No despacho de arquivamento, o MP sublinha a extrema gravidade dos crimes em causa que surgiram relatados num julgamento por espiões que trabalharam nos serviços secretos do Estado.
Aberto o inquérito, as testemunhas ouvidas invocaram "de forma constante" o Segredo de Estado para não responderem às perguntas dos magistrados. Um segredo que também travava o acesso a vários documentos dos serviços de informação.
PGR diz que lei pode proteger interesses instalados
Em resposta, António Costa recusou totalmente o levantamento do Segredo de Estado, sendo que a própria resposta acabou por ser classificada como secreta, com o MP a recordar que o legislador deu ao chefe do Governo o poder de ponderar dar prioridade à ação penal do MP ou à atuação dos serviços secretos que, sublinha o MP, respondem perante o primeiro-ministro.
Ao arquivar o caso, o MP sublinha que António Costa "decidiu pela prevalência da atividade dos Serviços de Informações em relação ao exercício concreto da ação penal".
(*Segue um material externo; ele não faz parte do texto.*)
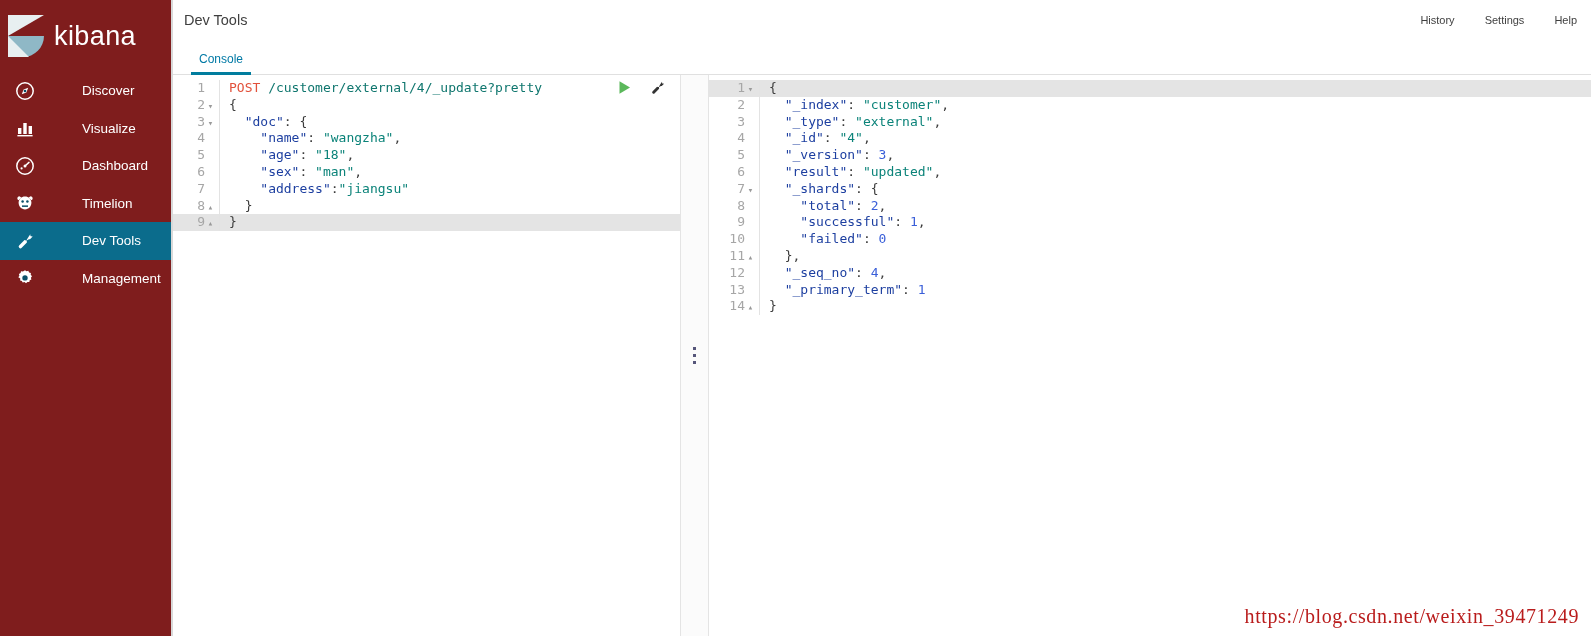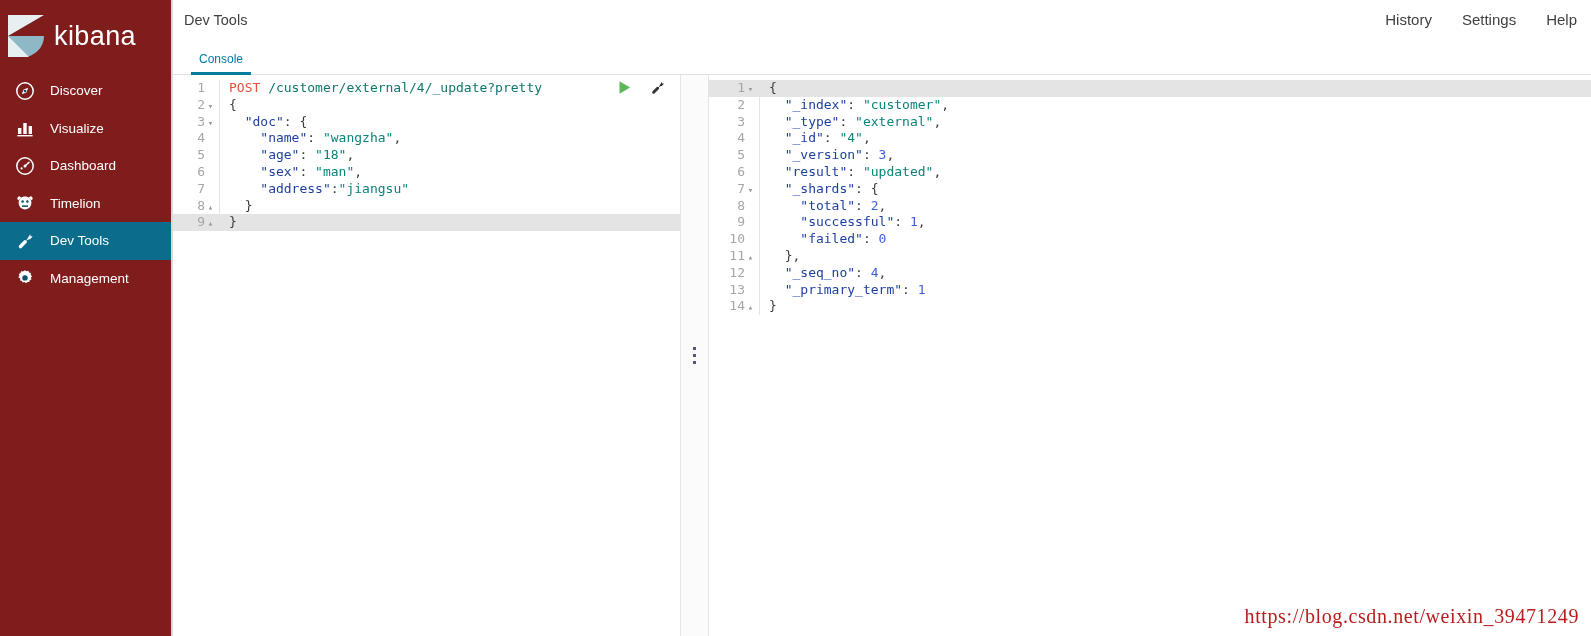--- a/index.html
+++ b/index.html
@@ -93,7 +93,7 @@
     display: flex; align-items: center; gap: 30px;
   }
   .topbar-link {
-    font-size: 15px; color: #3f3f3f; cursor: pointer; text-align: right;
+    font-size: 11px; color: #3f3f3f; cursor: pointer; text-align: right;
   }
   .tabbar {
     height: 36px;

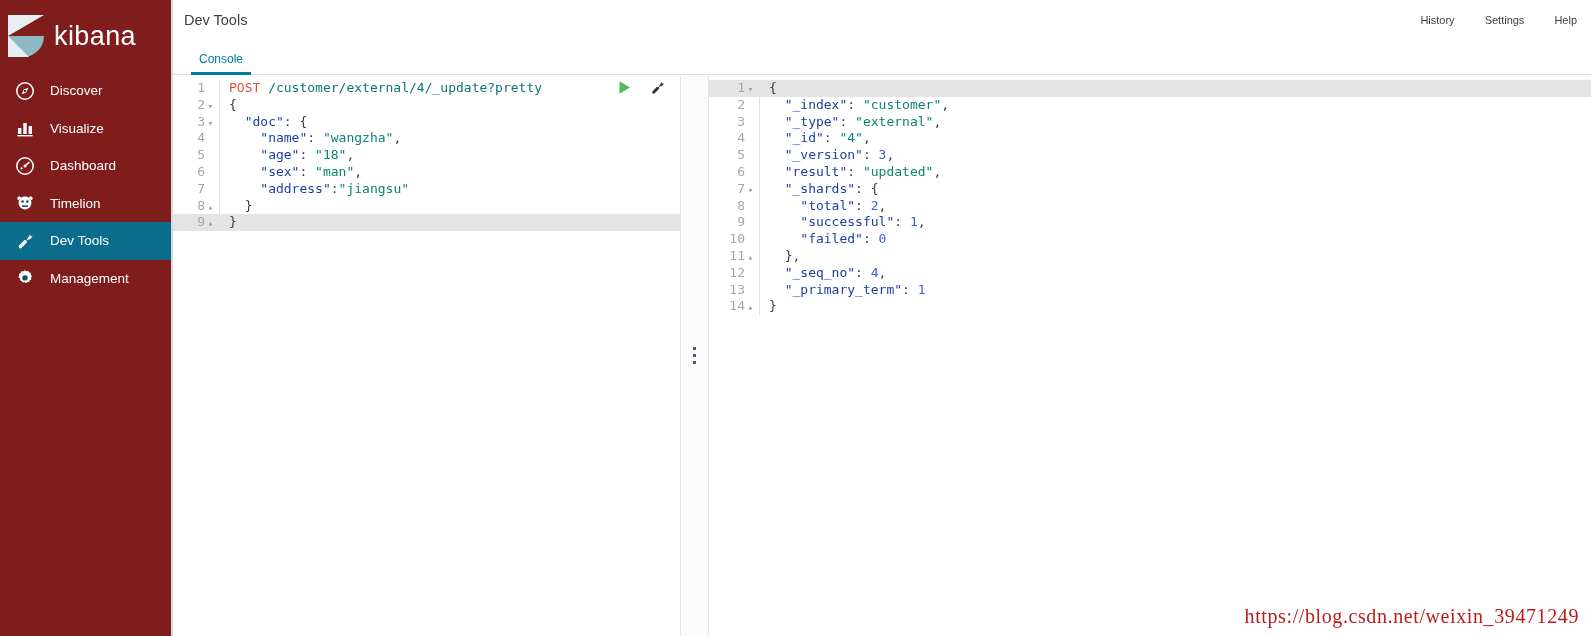--- a/index.html
+++ b/index.html
@@ -69,7 +69,7 @@
     flex: 0 0 28px;
   }
   .nav-ico svg { display:block; }
-  .nav-label { line-height: 1; }
+  .nav-label { line-height: 1; margin-left: 32px; }
 
   
   .main {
O despacho de arquivamento não deixa no entanto de sublinhar um parecer de 2014 da Procuradoria-Geral da República (PGR) que diz que a lei "pode alargar um regime de segredo particularmente severo a matérias que simplesmente sejam desagradáveis a determinados interesses instalados e que dessa forma possam ir contra o próprio Estado de Direito".